As bases contarão com apoio de helicópteros, lanchas e carros especiais — a escolha dos equipamentos leva em consideração a vegetação e a necessidade de cada uma das divisas. No reforço, há também o Veículo Aéreo Não Tripulado (Vant) — uma das vedetes do programa. As aeronaves, avaliadas em R$ 8 milhões cada, têm lentes ópticas capazes de captar imagens em voos em nível de cruzeiro (cerca de 10 mil metros de altura). Guiados por controle remoto, têm autonomia de 16 horas de viagem e devem ajudar a conter a entrada e a saída ilegais de bens e produtos do país. O primeiro entrará em atividade nos próximos dias na divisa do Paraná, onde está localizada a famosa tríplice fronteira — conhecida rota de contrabando de mercadorias falsificadas vindas do Paraguai.


Biopirataria

O projeto também está de olho no caminho inverso da divisa: a ilegal saída de bens e habitantes do país. Um dos focos é impedir a biopirataria, especialmente nas fronteiras amazônicas, evitando o comércio irregular de mineirais e de madeira. Mas as atenções estão também voltadas para a prostituição e o turismo sexual, evasão de divisas e o aliciamento de trabalhadores rurais para o tráfico. Em todas as ações, as policias Federal e Rodoviária Federal também vão cooperar na troca de informações com os estados.

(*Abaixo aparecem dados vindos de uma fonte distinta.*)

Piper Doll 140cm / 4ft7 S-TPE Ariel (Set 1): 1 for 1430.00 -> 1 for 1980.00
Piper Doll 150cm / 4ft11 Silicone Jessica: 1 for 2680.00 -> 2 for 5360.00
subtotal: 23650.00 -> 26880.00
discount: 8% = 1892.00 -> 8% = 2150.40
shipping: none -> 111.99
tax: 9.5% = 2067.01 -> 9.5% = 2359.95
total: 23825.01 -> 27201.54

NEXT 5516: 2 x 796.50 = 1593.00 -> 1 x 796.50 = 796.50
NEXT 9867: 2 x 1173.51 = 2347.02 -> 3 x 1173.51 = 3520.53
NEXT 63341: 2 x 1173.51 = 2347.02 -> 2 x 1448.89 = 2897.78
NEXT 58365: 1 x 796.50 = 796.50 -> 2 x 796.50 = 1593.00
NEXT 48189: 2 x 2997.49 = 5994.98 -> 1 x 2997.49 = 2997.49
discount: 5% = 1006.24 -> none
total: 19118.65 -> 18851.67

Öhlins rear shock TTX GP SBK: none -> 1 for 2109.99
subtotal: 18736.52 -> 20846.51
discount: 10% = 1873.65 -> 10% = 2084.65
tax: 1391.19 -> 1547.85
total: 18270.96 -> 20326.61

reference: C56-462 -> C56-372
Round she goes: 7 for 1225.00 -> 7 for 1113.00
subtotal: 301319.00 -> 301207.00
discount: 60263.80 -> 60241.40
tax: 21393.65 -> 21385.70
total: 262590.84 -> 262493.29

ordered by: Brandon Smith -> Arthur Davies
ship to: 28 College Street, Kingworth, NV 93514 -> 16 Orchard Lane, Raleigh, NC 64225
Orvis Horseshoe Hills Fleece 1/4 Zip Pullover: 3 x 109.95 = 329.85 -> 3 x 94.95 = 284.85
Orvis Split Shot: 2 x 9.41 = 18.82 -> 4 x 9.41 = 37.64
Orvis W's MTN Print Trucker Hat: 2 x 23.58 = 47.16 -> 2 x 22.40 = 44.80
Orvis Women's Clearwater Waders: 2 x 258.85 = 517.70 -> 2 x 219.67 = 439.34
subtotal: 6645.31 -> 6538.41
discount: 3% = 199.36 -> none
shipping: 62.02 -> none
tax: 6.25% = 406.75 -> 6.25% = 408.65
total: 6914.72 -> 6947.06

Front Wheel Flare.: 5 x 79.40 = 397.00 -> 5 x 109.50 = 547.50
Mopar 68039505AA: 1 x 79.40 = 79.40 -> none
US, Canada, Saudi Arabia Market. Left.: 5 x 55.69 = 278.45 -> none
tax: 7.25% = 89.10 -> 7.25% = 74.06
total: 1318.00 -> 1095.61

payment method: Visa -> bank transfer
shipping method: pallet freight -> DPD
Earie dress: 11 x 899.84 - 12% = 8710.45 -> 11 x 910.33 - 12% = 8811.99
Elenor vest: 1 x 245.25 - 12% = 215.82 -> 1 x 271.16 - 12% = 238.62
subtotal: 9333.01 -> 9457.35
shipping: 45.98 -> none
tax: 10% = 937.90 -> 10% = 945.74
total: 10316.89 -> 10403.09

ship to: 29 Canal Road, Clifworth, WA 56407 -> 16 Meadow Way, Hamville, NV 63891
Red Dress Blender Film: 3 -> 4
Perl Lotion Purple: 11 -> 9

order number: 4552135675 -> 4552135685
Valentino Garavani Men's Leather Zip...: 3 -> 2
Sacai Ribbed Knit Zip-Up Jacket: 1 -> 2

Para Daniel da Rocha, o programa vai acabar com o paradigma de que estados e o governo federal não conversam sobre segurança pública por terem atribuições constitucionais distintas na questão. “Esse projeto vai acabar com esse paradigma”, aposta. E a meta do Pefron, se implementada, é audaciosa: “Vamos conseguir reduzir em 4 anos 60% da entrada de drogas e armas no Brasil.”


Rota perigosa

Estima-se que deixem o país por ano pelas fronteiras brasileiras:

400 mil veículos roubados e furtados

15 mil cargas roubadas de veículos

125 mil apreensões de entorpecentes e 80 mil armas de fogo recolhidas

33 mil pessoas desaparecidas

A maior parte das fronteiras do país, 9.523 quilômetros (56,42% do total), é de rios, lagos e canais. As fronteiras secas são 7.363 quilômetros (43,58%).